Runtime injection is faster than pre-baked libraries

NVIDIA licensing prevents including drivers in container images

The GPU Landscape for AI

GPUs were originally designed for rendering pixels in parallel. That same parallel architecture — thousands of smaller compute cores working simultaneously — is exactly what neural network training and inference require. Three major vendors compete in the Kubernetes AI workload space:

Vendor	Key Products	Kubernetes Support	Notes
NVIDIA	A100, H100, L40, RTX 40-series	Mature (device plugin + GPU Operator)	Dominant; CUDA ecosystem widely supported
AMD	Instinct MI300, RX 7900 XTX	Stable (ROCm device plugin)	Growing adoption; ROCm is the CUDA equivalent
Intel	Gaudi 2/3, Arc GPUs	Emerging (Intel Device Plugin)	Strong for data center inference; OpenVINO

NVIDIA dominates Kubernetes AI workloads because the CUDA (Compute Unified Device Architecture) ecosystem has been the default target for nearly every major AI framework (PyTorch, TensorFlow, JAX). However, the architectural patterns — device plugins, resource requests, sharing strategies — apply across all vendors.

Device Plugin Architecture and Discovery

Kubernetes was designed around a generic resource model. GPUs are not built-in concepts — they are extended resources: arbitrary named quantities a node advertises and a pod can request. The device plugin framework bridges physical GPU hardware and the Kubernetes resource model.

A device plugin is a small program running as a DaemonSet on each GPU node. It communicates with the kubelet over a Unix socket using gRPC and performs three core functions:

Discovery — Detects available devices using NVML (NVIDIA Management Library)
Advertisement — Registers devices as extended resources (e.g., nvidia.com/gpu: 4) so the scheduler is aware of them
Allocation — When a pod needs a GPU, the plugin injects the correct device files and environment variables into the container

Animation: Device Plugin Architecture — Discovery, Advertisement, and Allocation

Container Runtime GPU Passthrough

Even with a device plugin advertising GPU resources, the container itself still needs to use those GPUs. The NVIDIA Container Toolkit (formerly nvidia-docker2) hooks into the container runtime (containerd or CRI-O) and, at container launch time, injects the correct GPU devices and driver libraries without requiring those libraries in every container image.

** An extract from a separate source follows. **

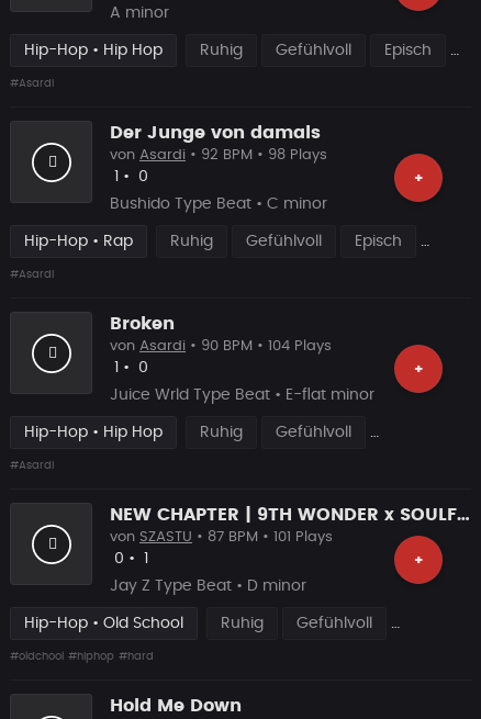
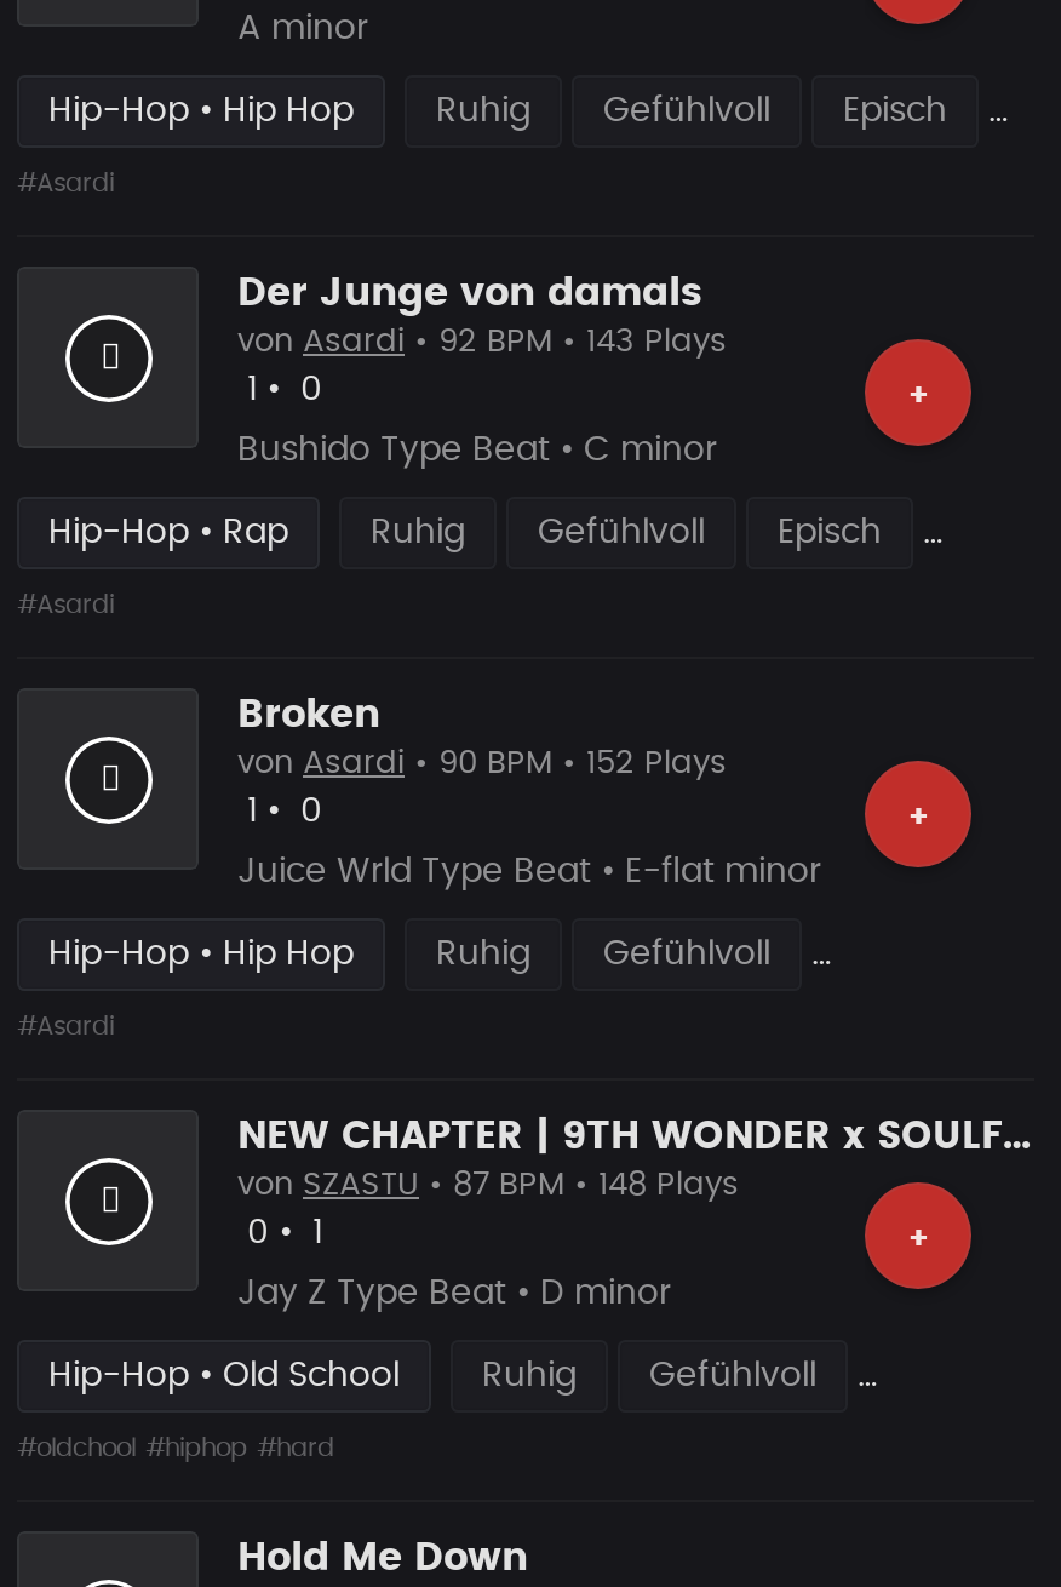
[110,148,327,162] von Asardi • 92 BPM • 98 Plays -> [237,327,727,359] von Asardi • 92 BPM • 143 Plays
[110,339,332,353] von Asardi • 90 BPM • 104 Plays -> [237,749,727,780] von Asardi • 90 BPM • 152 Plays
[110,530,333,544] von SZASTU • 87 BPM • 101 Plays -> [237,1170,739,1202] von SZASTU • 87 BPM • 148 Plays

What happens when a GPU pod starts:

Pod spec requests nvidia.com/gpu: 1
Scheduler finds a node with available nvidia.com/gpu capacity
kubelet calls the NVIDIA device plugin to allocate one GPU
Device plugin returns device paths (/dev/nvidia0) and environment variables
NVIDIA Container Toolkit intercepts the container start, mounts /dev/nvidia0, and injects CUDA libraries
Container starts with full GPU access

Key Takeaway

GPUs enter Kubernetes as extended resources via the device plugin framework
The NVIDIA device plugin runs as a DaemonSet, discovers GPUs with NVML, and advertises them as nvidia.com/gpu
The device plugin communicates with kubelet via gRPC over a Unix socket
The Container Toolkit handles runtime injection of GPU drivers and device files into containers — decoupling workload images from host driver versions
CDI (Container Device Interface) is an emerging standard for more portable device injection

Post-Quiz — What did you learn?

1. What is the primary role of a Kubernetes device plugin for GPUs?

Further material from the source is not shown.